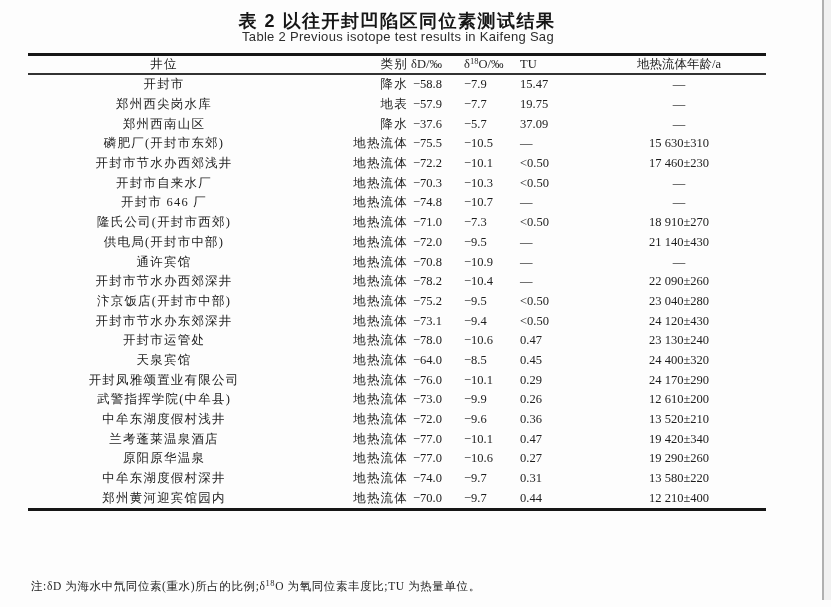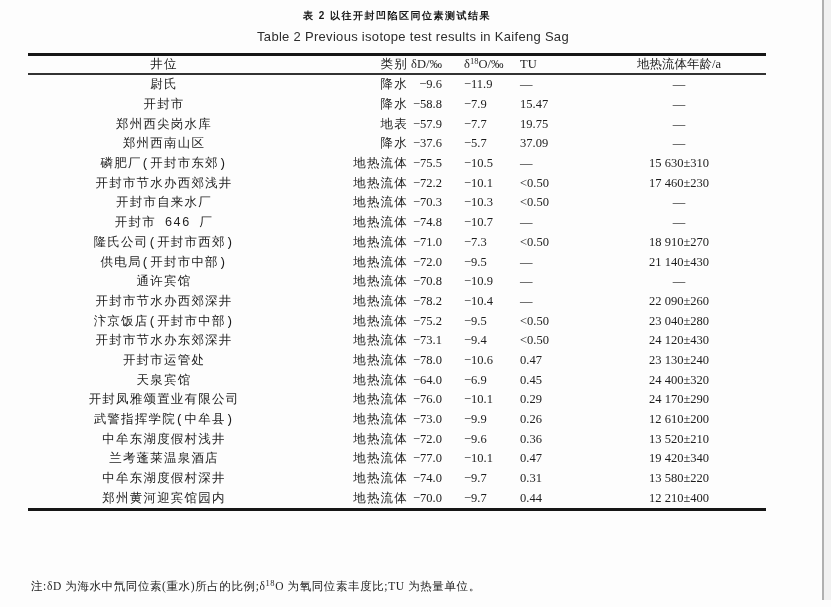--- a/index.html
+++ b/index.html
@@ -3,36 +3,36 @@
 <meta charset="utf-8">
 <style>
   html,body{margin:0;padding:0;background:#ffffff;}
   .page{
     position:relative;width:831px;height:607px;background:#fdfdfd;
     font-family:"Liberation Serif","DejaVu Serif",serif;color:#1c1c1c;overflow:hidden;
   }
   .title-zh{
     position:absolute;top:9px;left:0;width:794px;text-align:center;
     font-family:"Liberation Sans","DejaVu Sans",sans-serif;font-weight:700;
-    font-size:10px;letter-spacing:1.5px;color:#161616;
+    font-size:18px;letter-spacing:1.5px;color:#161616;
   }
   .title-en{
-    position:absolute;top:29px;left:16px;width:794px;text-align:center;
+    position:absolute;top:29px;left:1px;width:794px;text-align:center;
     font-family:"Liberation Sans","DejaVu Sans",sans-serif;font-weight:400;
     font-size:13px;letter-spacing:.3px;color:#2d2d2d;
   }
   table.iso{
     position:absolute;left:28px;top:53px;width:738px;
     border-collapse:collapse;table-layout:fixed;
     border-top:3px solid #161616;border-bottom:3px solid #161616;
     font-size:12.5px;
   }
   table.iso th{font-weight:400;height:17px;padding:0;border-bottom:2px solid #333;white-space:nowrap;}
   table.iso td{height:19.7px;padding:0;white-space:nowrap;overflow:visible;}
-  .c-well{text-align:center;letter-spacing:1.2px;font-family:Liberation Mono, monospace;}
+  .c-well{text-align:center;letter-spacing:1.2px;}
   .c-cat{text-align:right;letter-spacing:1.2px;}
   .c-dd{text-align:right;padding-right:22px !important;}
   .c-do{text-align:left;padding-right:17px !important;}
   .c-tu{text-align:left;}
   .c-age{text-align:center;}
   sup{font-size:8.5px;line-height:0;vertical-align:4px;}
   .footnote{
     position:absolute;left:31px;top:579px;font-size:11.5px;letter-spacing:.6px;color:#242424;
   }
   .scan-line{position:absolute;left:822px;top:0;width:2px;height:600px;background:#b0b0b0;}
@@ -60,28 +60,20 @@
         <th class="c-well">井位</th>
         <th class="c-cat">类别</th>
         <th class="c-dd">δD/‰</th>
         <th class="c-do"><span>δ</span><sup>18</sup><span>O/‰</span></th>
         <th class="c-tu">TU</th>
         <th class="c-age">地热流体年龄/a</th>
       </tr>
     </thead>
     <tbody>
 
-    <tr>
-          <td class="c-well">尉氏</td>
-          <td class="c-cat">降水</td>
-          <td class="c-dd">−9.6</td>
-          <td class="c-do">−11.9</td>
-          <td class="c-tu">—</td>
-          <td class="c-age">—</td>
-        </tr>
         <tr>
           <td class="c-well">开封市</td>
           <td class="c-cat">降水</td>
           <td class="c-dd">−58.8</td>
           <td class="c-do">−7.9</td>
           <td class="c-tu">15.47</td>
           <td class="c-age">—</td>
         </tr>
         <tr>
           <td class="c-well">郑州西尖岗水库</td>
@@ -184,21 +176,21 @@
           <td class="c-cat">地热流体</td>
           <td class="c-dd">−78.0</td>
           <td class="c-do">−10.6</td>
           <td class="c-tu">0.47</td>
           <td class="c-age">23 130±240</td>
         </tr>
         <tr>
           <td class="c-well">天泉宾馆</td>
           <td class="c-cat">地热流体</td>
           <td class="c-dd">−64.0</td>
-          <td class="c-do">−6.9</td>
+          <td class="c-do">−8.5</td>
           <td class="c-tu">0.45</td>
           <td class="c-age">24 400±320</td>
         </tr>
         <tr>
           <td class="c-well">开封凤雅颂置业有限公司</td>
           <td class="c-cat">地热流体</td>
           <td class="c-dd">−76.0</td>
           <td class="c-do">−10.1</td>
           <td class="c-tu">0.29</td>
           <td class="c-age">24 170±290</td>
@@ -221,20 +213,28 @@
         </tr>
         <tr>
           <td class="c-well">兰考蓬莱温泉酒店</td>
           <td class="c-cat">地热流体</td>
           <td class="c-dd">−77.0</td>
           <td class="c-do">−10.1</td>
           <td class="c-tu">0.47</td>
           <td class="c-age">19 420±340</td>
         </tr>
         <tr>
+          <td class="c-well">原阳原华温泉</td>
+          <td class="c-cat">地热流体</td>
+          <td class="c-dd">−77.0</td>
+          <td class="c-do">−10.6</td>
+          <td class="c-tu">0.27</td>
+          <td class="c-age">19 290±260</td>
+        </tr>
+        <tr>
           <td class="c-well">中牟东湖度假村深井</td>
           <td class="c-cat">地热流体</td>
           <td class="c-dd">−74.0</td>
           <td class="c-do">−9.7</td>
           <td class="c-tu">0.31</td>
           <td class="c-age">13 580±220</td>
         </tr>
         <tr>
           <td class="c-well">郑州黄河迎宾馆园内</td>
           <td class="c-cat">地热流体</td>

**EXERCISE BRIEF**
From the records, copy every line that has the string "left" in it.

**RESPONSE TO THE EXERCISE**
     position:absolute;top:9px;left:0;width:794px;text-align:center;
-    position:absolute;top:29px;left:16px;width:794px;text-align:center;
+    position:absolute;top:29px;left:1px;width:794px;text-align:center;
     position:absolute;left:28px;top:53px;width:738px;
   .c-do{text-align:left;padding-right:17px !important;}
   .c-tu{text-align:left;}
     position:absolute;left:31px;top:579px;font-size:11.5px;letter-spacing:.6px;color:#242424;
   .scan-line{position:absolute;left:822px;top:0;width:2px;height:600px;background:#b0b0b0;}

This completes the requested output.